Chestnuts roasted by Volta @ 12/18/2006 7:37 PM


project-b: Matt’s AC is in the right order ‘cos my dad put mine together and, unless my dad is psychic or something, I’m getting the same toys on the same days as Matt.

Speaking of which, I think one of my birds is missing… Damn cat!

Chestnuts roasted by Special K @ 12/18/2006 7:46 PM


The animals are going to rat you out, Matt. They’re going to go to the priest at some point this week and tell him all about your little adventure. Manger animals are not to be trusted.

Chestnuts roasted by Mike P @ 12/18/2006 7:52 PM


So when are we getting today’s advent calender?

Chestnuts roasted by Chris @ 12/18/2006 7:58 PM


Matt, you’re a Jager man. For that I will be hopelessly devoted to you. I’m serious. If you see a guy following you to and from work and hiding in your bushes and rifling through your underwear drawer, that’ll be me. :-)

Chestnuts roasted by Kev @ 12/18/2006 7:59 PM


Matt

You can’t be any older than me, if at all, and I’m sure you can still handle it. You just have to get back into it. Shots of 151 anyone?

Thankfully, my age hasn’t slowed me down any, which keeps me wondering, when the hell AM I going to be too old to keep drinking like I did on Saturday at my friends party. Or any other previous Saturday. That’s why I usually miss the SNT since I’m out somewhere, doing things I probably shouldn’t doing with people I shouldn’t be doing them with…..

Apparently, we took many pictures of the wusses who fell asleep at 5 AM. Wih various props I might add.

Seriously, I want to say I’m getting to old for that shit, but I don’t feel it yet.

Oh, and the Calendar is f’ing awesome this year.

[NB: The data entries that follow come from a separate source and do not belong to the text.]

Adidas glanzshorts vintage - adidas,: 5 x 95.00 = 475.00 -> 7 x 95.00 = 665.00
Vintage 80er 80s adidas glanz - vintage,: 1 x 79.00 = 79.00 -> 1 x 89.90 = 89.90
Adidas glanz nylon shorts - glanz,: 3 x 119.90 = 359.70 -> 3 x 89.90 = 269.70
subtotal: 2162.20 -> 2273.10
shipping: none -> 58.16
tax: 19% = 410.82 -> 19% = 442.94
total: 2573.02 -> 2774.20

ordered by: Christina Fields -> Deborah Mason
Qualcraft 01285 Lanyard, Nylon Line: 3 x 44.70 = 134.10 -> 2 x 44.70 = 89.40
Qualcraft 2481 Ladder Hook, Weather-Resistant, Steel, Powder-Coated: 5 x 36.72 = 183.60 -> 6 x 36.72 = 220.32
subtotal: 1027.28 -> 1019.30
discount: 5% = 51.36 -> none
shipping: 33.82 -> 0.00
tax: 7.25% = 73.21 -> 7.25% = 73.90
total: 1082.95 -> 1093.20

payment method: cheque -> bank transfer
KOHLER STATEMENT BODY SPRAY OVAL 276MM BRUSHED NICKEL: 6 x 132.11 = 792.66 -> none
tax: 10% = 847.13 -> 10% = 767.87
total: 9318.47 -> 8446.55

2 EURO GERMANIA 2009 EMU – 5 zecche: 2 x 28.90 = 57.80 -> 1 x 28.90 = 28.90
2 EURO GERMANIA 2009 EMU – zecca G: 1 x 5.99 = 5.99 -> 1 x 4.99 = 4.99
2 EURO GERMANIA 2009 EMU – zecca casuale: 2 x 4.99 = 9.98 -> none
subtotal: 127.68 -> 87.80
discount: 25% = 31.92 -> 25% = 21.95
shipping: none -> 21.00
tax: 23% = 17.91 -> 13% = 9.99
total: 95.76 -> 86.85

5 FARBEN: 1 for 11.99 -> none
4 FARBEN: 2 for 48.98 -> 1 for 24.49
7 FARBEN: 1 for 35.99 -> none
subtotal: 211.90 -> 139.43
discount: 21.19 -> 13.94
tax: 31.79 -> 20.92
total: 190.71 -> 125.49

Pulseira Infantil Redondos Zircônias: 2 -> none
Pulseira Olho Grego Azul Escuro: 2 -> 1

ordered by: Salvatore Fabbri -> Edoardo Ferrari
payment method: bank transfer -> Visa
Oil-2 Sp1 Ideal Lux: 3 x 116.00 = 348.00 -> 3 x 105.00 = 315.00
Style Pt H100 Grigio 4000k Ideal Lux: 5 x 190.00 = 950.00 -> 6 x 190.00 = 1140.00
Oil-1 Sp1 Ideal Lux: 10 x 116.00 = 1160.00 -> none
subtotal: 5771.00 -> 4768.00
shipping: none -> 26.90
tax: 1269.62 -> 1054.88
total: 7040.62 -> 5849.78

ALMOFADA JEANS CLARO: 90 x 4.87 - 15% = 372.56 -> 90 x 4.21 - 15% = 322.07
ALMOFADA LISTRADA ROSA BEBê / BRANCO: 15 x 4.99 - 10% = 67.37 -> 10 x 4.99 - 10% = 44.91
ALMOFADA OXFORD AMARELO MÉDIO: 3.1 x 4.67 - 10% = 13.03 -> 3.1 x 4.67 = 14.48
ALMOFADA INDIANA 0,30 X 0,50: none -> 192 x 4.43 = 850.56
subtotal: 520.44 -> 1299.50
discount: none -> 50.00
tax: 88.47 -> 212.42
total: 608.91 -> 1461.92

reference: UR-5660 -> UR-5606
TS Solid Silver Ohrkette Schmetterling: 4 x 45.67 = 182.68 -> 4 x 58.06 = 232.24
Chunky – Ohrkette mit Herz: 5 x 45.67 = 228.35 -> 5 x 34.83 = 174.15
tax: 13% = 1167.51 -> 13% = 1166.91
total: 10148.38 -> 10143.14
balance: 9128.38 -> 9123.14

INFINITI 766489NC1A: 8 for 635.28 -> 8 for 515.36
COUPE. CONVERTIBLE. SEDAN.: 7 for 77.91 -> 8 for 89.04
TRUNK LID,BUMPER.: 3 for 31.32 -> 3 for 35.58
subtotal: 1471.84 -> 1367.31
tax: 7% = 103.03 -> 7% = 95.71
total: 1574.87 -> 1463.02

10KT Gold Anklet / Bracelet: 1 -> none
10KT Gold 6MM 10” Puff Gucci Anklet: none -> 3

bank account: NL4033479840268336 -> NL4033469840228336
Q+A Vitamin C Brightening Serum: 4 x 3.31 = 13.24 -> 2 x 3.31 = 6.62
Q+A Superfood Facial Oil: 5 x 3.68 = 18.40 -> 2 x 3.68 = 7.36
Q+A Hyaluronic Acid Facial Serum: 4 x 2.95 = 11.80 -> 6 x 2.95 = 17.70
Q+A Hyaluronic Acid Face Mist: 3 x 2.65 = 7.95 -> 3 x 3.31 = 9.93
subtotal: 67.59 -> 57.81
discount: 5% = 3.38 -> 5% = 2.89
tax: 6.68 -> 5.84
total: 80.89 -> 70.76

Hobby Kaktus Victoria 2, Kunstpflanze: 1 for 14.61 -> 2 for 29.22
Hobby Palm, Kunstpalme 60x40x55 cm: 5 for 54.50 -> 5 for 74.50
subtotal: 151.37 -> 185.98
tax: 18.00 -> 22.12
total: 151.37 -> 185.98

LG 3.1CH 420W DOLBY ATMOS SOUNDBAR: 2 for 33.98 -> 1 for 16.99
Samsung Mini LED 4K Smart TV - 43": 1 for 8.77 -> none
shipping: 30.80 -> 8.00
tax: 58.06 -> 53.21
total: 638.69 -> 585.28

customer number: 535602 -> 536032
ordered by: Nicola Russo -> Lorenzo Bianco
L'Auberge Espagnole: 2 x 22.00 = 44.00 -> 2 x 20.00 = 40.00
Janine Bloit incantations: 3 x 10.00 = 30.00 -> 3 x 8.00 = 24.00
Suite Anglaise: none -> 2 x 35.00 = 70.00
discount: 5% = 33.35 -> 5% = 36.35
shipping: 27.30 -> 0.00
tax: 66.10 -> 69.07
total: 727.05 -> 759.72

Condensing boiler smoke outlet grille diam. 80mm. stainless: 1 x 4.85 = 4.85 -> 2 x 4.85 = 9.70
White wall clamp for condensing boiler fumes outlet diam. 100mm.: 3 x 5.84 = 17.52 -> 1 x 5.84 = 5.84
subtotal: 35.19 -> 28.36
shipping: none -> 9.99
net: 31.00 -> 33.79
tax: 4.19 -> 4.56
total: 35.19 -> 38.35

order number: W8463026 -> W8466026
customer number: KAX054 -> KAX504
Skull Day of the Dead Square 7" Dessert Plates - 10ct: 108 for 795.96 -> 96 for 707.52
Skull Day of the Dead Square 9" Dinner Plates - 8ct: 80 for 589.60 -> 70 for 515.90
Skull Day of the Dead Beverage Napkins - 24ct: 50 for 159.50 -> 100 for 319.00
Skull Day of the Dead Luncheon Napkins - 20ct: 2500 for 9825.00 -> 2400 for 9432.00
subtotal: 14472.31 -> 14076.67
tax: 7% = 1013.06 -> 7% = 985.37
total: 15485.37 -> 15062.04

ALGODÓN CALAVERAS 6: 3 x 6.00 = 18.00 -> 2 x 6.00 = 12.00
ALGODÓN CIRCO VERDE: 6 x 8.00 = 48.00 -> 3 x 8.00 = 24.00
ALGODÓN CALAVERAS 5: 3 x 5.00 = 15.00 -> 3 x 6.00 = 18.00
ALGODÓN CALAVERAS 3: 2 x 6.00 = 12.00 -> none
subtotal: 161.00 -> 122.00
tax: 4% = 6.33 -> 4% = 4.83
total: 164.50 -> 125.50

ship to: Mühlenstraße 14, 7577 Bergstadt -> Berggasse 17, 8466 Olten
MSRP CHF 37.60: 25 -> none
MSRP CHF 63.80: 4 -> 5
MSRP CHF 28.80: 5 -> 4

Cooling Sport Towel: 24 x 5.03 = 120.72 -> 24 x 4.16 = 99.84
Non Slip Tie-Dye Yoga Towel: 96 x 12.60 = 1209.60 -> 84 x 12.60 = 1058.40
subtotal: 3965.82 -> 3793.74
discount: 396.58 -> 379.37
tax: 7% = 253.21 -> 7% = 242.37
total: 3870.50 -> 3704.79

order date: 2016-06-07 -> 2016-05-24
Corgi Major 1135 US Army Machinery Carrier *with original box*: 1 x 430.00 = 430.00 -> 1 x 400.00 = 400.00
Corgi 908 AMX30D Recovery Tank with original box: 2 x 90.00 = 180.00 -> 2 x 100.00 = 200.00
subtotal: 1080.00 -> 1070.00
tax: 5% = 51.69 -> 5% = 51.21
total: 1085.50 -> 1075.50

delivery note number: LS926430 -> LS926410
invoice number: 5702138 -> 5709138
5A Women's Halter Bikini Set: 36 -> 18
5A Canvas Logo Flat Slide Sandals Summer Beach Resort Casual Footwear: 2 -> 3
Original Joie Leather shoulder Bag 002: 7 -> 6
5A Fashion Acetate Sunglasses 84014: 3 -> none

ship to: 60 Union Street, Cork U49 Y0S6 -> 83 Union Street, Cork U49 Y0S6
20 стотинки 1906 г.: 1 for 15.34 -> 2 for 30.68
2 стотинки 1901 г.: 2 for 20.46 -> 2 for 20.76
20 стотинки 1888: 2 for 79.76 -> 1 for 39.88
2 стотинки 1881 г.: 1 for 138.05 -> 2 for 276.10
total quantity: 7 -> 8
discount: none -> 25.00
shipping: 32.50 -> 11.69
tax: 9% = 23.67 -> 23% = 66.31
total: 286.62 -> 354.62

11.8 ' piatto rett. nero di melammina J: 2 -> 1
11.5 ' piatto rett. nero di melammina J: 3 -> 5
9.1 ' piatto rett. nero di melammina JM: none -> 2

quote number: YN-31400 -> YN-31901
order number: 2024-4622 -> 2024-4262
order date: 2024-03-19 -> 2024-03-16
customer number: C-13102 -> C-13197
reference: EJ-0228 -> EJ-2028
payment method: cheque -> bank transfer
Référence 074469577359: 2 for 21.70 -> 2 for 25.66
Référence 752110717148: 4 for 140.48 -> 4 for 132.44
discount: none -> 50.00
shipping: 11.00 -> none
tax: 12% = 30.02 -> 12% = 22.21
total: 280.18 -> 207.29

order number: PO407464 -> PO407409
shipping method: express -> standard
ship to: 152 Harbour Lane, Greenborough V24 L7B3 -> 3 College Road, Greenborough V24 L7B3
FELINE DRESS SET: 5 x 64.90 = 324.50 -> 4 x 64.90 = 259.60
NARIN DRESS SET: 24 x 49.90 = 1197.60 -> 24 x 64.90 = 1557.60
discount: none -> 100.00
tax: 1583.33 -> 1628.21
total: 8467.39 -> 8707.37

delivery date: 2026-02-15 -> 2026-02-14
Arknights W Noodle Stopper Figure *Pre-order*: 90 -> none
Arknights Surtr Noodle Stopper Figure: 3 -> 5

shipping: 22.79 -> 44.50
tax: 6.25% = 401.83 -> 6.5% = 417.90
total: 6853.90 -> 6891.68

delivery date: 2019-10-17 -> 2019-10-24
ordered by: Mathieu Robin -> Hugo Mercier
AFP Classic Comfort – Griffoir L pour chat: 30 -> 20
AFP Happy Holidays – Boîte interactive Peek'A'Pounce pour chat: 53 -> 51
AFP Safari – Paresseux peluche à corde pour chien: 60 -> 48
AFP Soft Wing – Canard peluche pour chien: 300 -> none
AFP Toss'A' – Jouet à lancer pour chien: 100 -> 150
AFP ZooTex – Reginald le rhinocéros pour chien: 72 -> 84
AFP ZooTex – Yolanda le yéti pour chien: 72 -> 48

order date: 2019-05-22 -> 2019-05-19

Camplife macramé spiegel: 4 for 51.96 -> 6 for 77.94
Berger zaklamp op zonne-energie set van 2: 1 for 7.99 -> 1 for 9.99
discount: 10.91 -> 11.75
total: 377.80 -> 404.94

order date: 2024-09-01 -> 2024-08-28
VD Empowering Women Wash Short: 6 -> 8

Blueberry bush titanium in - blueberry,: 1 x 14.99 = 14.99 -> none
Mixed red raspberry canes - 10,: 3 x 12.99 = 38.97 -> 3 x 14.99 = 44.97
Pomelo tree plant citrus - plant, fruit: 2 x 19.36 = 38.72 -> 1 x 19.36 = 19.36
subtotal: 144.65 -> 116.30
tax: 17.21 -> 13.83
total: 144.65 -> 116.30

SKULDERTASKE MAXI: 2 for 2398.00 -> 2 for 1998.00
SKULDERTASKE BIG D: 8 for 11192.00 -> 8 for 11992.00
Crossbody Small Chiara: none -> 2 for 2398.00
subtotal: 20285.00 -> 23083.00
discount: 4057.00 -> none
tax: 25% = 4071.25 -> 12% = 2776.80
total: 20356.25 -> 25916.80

I thinks this is better than any previous year.

Mista Snowman needs a kick in his frosty nads though. He’s too cheery for my taste.

Chestnuts roasted by Darth Galvatron @ 12/18/2006 8:28 PM


Please, Matt, I’m the same age as you. Don’t make me feel older than I already do. ;)

I remember the Tinkerbell cosmetics. My sisters had bags and bags of the stuff. I was never really interested, and still rarely wear make-up to this day.

Ehh, I don’t drink. Never developed the taste for it, and I don’t hold it too well. Running around taking pictures of living nativities sounds like fun, though. I don’t think I’ve ever seen a living nativity here in the South Jersey area, just big ones.

Chestnuts roasted by starwenn @ 12/18/2006 9:14 PM


Jager rulez all. OH my God, if only I could count the number of jager bombs I’ve thrown up all over my bedroom, hallway, and bathroom floor…..

Chestnuts roasted by AtomicPup @ 12/18/2006 9:40 PM


The He-Man Christmas Special was inducted into Wreslecrap.